Researchers in the life sciences who use machine learning for their studies should adopt standards that allow other researchers to reproduce their results, according to a comment article published today in the journal Nature Methods.
The authors explain that the standards are key to advancing scientific breakthroughs, making advances in knowledge, and ensuring research findings are reproducible from one group of scientists to the next. The standards would allow other groups of scientists to focus on the next breakthrough rather than spending time recreating the wheel built by the authors of the original study.
Casey S. Greene, PhD, director of the University of Colorado School of Medicine’s Center for Health AI, is a corresponding author of the article, which he co-authored with first author Benjamin J. Heil, a member of Greene’s research team, and researchers from the United States, Canada, and Europe.
“Ultimately all science requires trust — no scientist can reproduce the results from every paper they read,” Greene and his co-authors write. “The question, then, is how to ensure that machine-learning analyses in the life sciences can be trusted.”
Greene and his co-authors outline standards to qualify for one of three levels of accessibility: bronze, silver, and gold. These standards each set minimum levels for sharing study materials so that other life science researchers can trust the work and, if warranted, validate the work and build on it.
To qualify for a bronze standard, life science researchers would need to make their data, code, and models publicly available. In machine learning, computers learn from training data and having access to that data enables scientists to look for problems that can confound the process. The code tells future researchers how the computer was told to carry out the steps of the work.
In machine learning, the resulting model is critically important. For future researchers, knowing the original research team’s model is critical for understanding how it relates to the data it is supposed to analyze. Without access to the model, other researchers cannot determine biases that might influence the work. For example, it can be difficult to determine whether an algorithm favors one group of people over another.
“Being unable to examine a model also makes trusting it difficult,” the authors write.
The silver standard calls for the data, models, and code provided at the bronze level, and adds more information about the system in which to run the code. For the next scientists, that information makes it theoretically possible that they could duplicate the training process.

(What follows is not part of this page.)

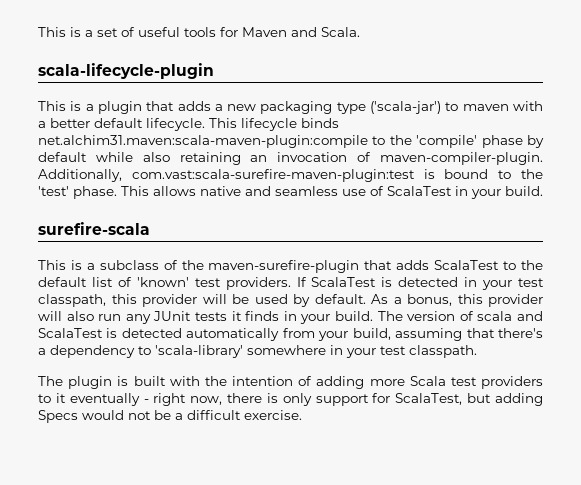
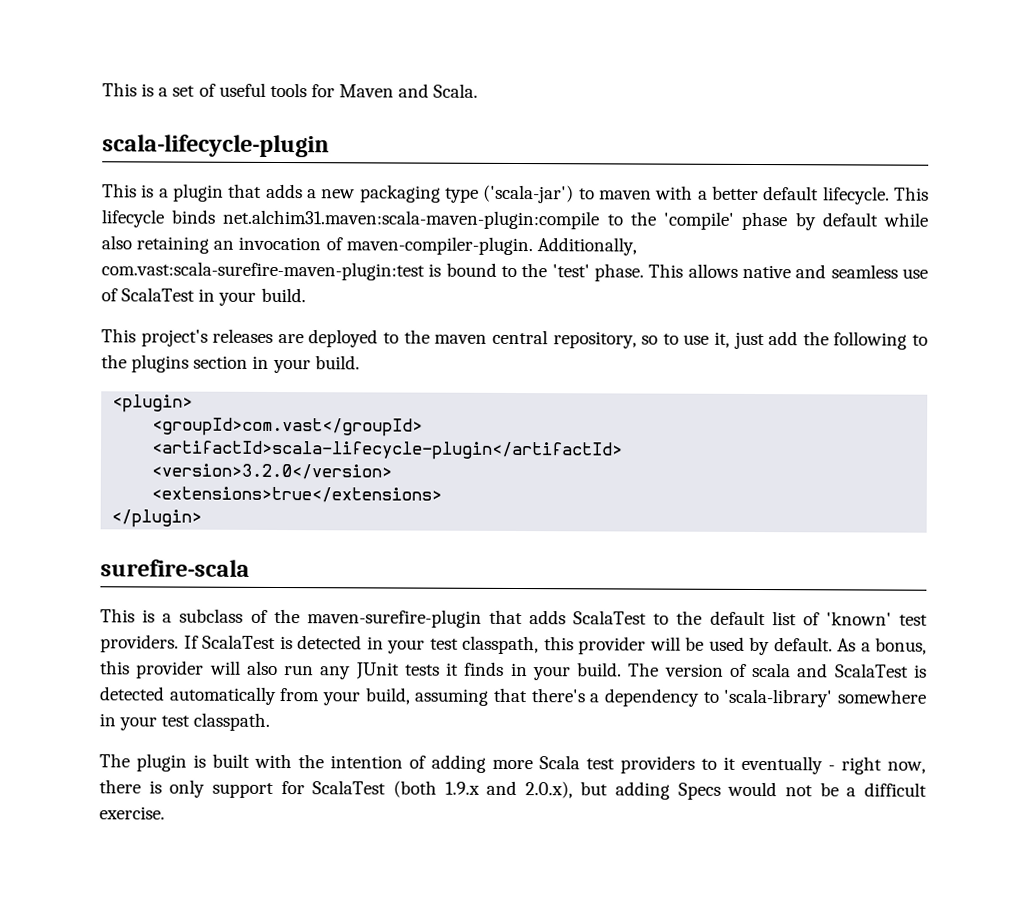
(543, 191) none -> [101,328,928,350] [101,354,360,374] [112,394,194,413] [152,417,424,437] [151,440,624,461] [151,463,393,480] [151,486,443,503] [111,509,203,528] // This project's releases are deployed to the maven central repository, so to use it, just add the following to the plugins section in your build. // <plugin> // <groupId>com.vast</groupId> // <artifactId>scala-lifecycle-plugin</artifactId> // <version>3.2.0</version> // <extensions>true</extensions> // </plugin>
[395,393,463,405] ScalaTest, -> [312,780,573,799] ScalaTest (both 1.9.x and 2.0.x),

To qualify for the gold standard, researchers must add an “easy button” to their work to make it possible for future researchers to reproduce the previous analysis with a single command. The original researchers must automate all steps of their analysis so that “the burden of reproducing their work is as small as possible.” For the next scientists, this information makes it practically possible to duplicate the training process and either adapt or extend it.
Greene and his co-authors also offer recommendations for documenting the steps and sharing them.
The Nature Methods article is an important contribution to the continuing refinement of the use of machine learning and other data-analysis methods in health sciences and other fields where trust is particularly important. Greene is one of several leaders recently recruited by the CU School of Medicine to establish a program in developing and applying robust data science methodologies to advance biomedical research, education, and clinical care.